335 So. 2d 291 | Fla. Dist. Ct. App. | 1976
AUTO SPECIALTIES MANUFACTURING COMPANY and the Travelers Insurance Company, Appellants (Defendants),
v.
Roy BOUTWELL and Geraldine Boutwell, Appellees (Plaintiffs).
District Court of Appeal of Florida, First District.
*292 John M. Green, Jr., of Green, Simmons, Green & Hightower, Ocala, for appellants.
Eric E. Wagner, Ocala, for appellees.
MILLS, Judge.
The Boutwells filed a complaint alleging negligence on the part of Auto Specialties in the manufacture, design and sale of a hydraulic jack which exploded, causing injury to Boutwell. Auto Specialties denied negligence, and affirmatively alleged comparative negligence and assumption of the risk on the part of Boutwell. A jury returned its verdict in favor of the Boutwells, and Auto Specialties appeals from the adverse judgment.
Auto Specialties contends that the trial court erred in allowing the Boutwells to adduce evidence of the occurrence of prior accidents in which similar hydraulic jacks manufactured by it exploded, and erred in giving the jury an instruction on the doctrine of res ipsa loquitur. The Boutwells contend that the trial court erred in granting Auto Specialties' motion for a directed verdict on their claim for punitive damages.

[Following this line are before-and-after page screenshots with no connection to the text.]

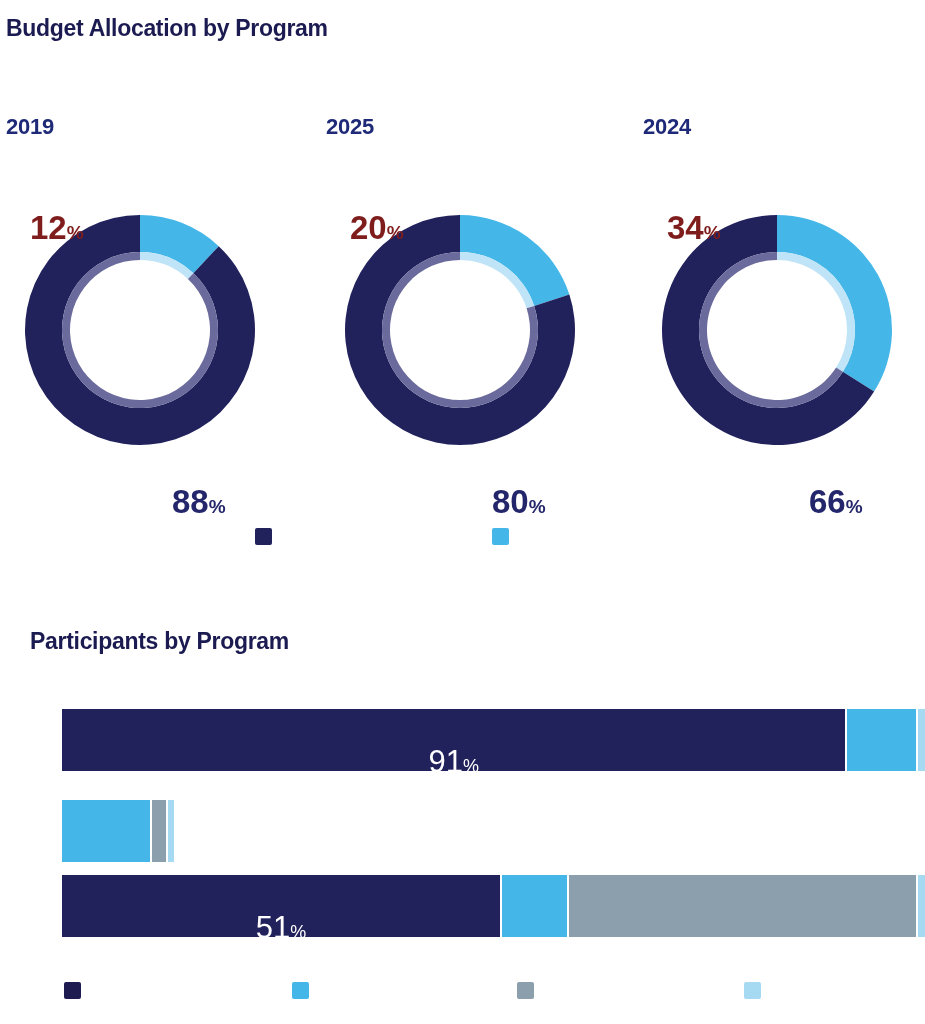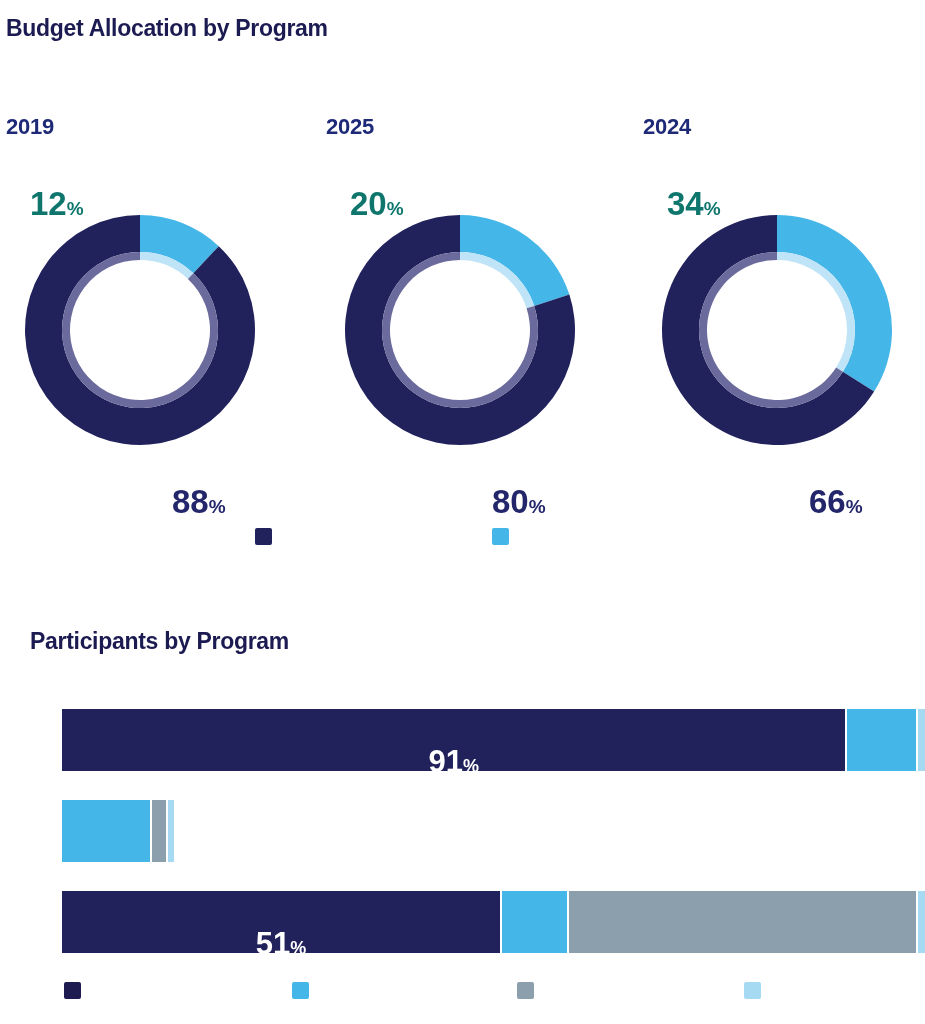"12%" .donut-label-primary { color: #0f766e -> #7f1d1d; top: 82px -> 106px }
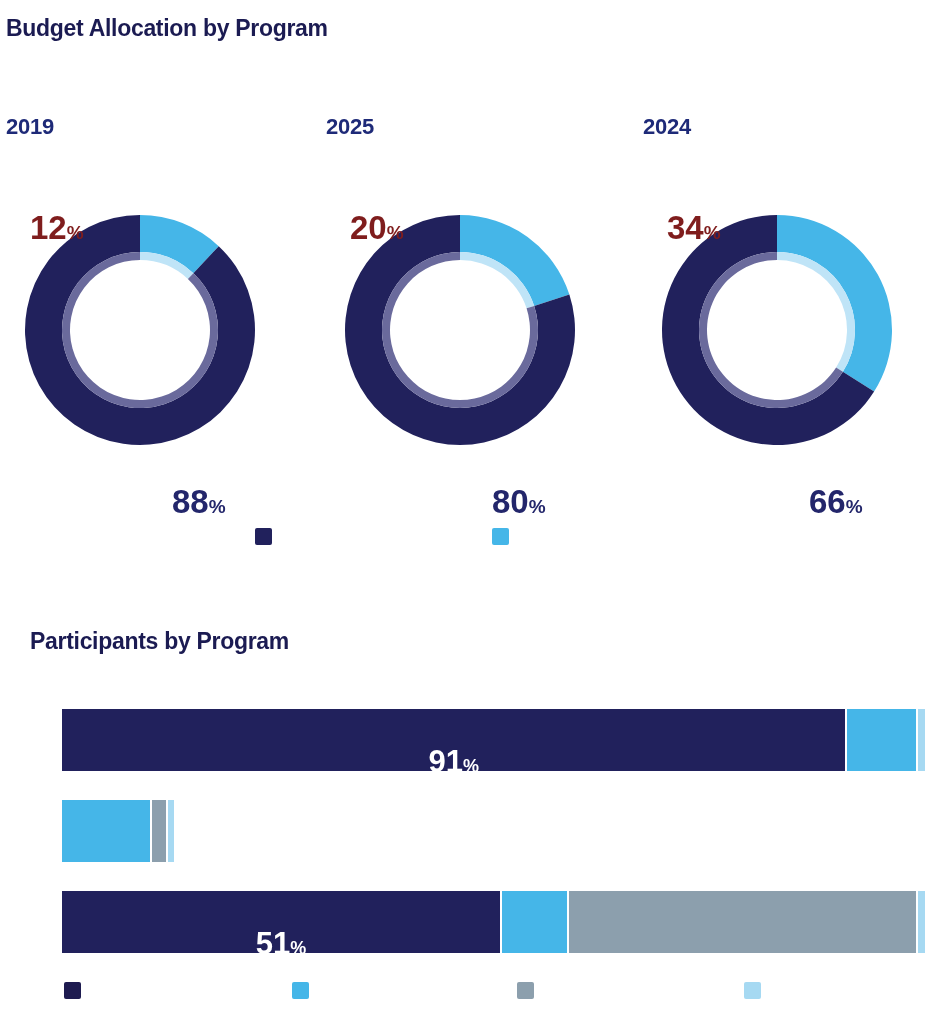"91%" .bar-value { font-weight: bold -> normal }
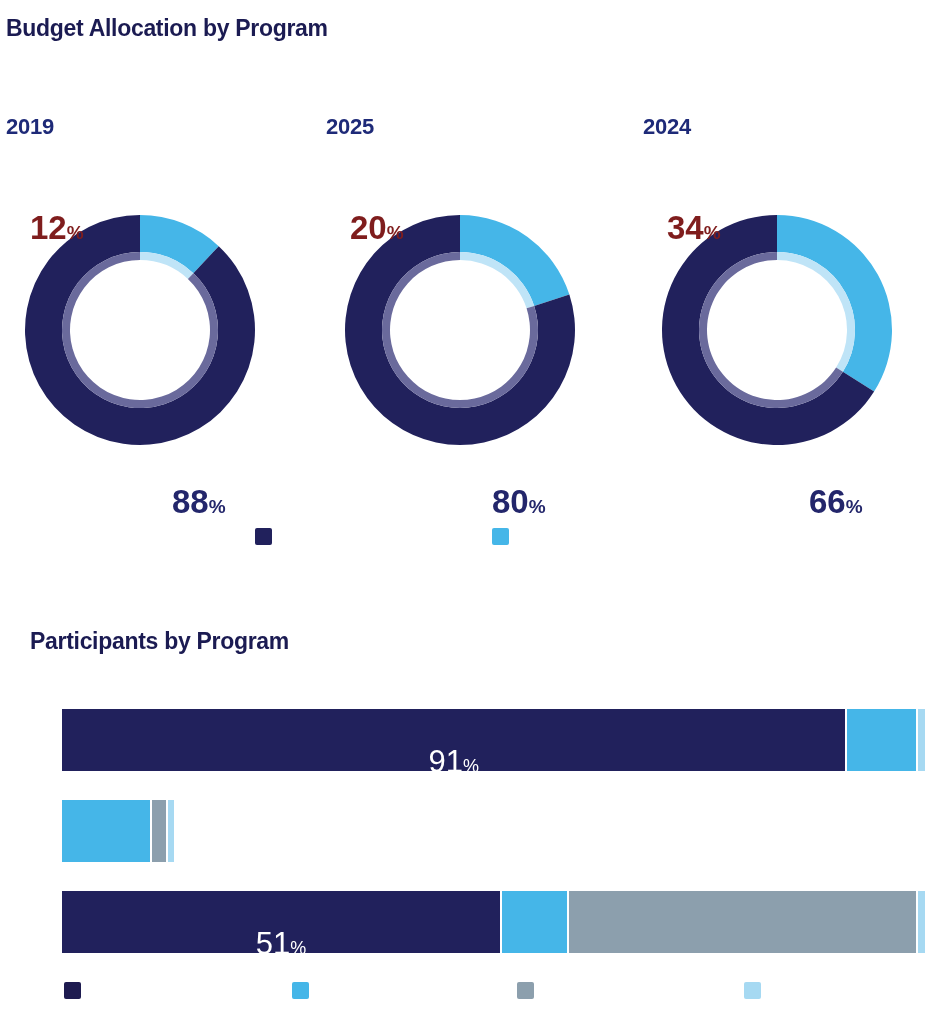"51%" #bar-row-2 { top: 191px -> 175px }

The character of negligence necessary to sustain an award of punitive damages must be of "a gross and flagrant character, evincing reckless disregard of human life, or of the safety of persons exposed to its dangerous effects, or there is that entire want of care which would raise the presumption of a conscious indifference to consequences, or which shows wantonness or recklessness, or a grossly careless disregard of the safety and welfare of the public, or that reckless indifference to the rights of others which is equivalent to an intentional violation of them." Cannon v. State, 91 Fla. 214, 107 So. 360 (1926).
The evidence in this case indicates that Auto Specialties was guilty of no more than simple negligence. The court correctly directed a verdict in favor of Auto Specialties on the Boutwells' claim for punitive damages.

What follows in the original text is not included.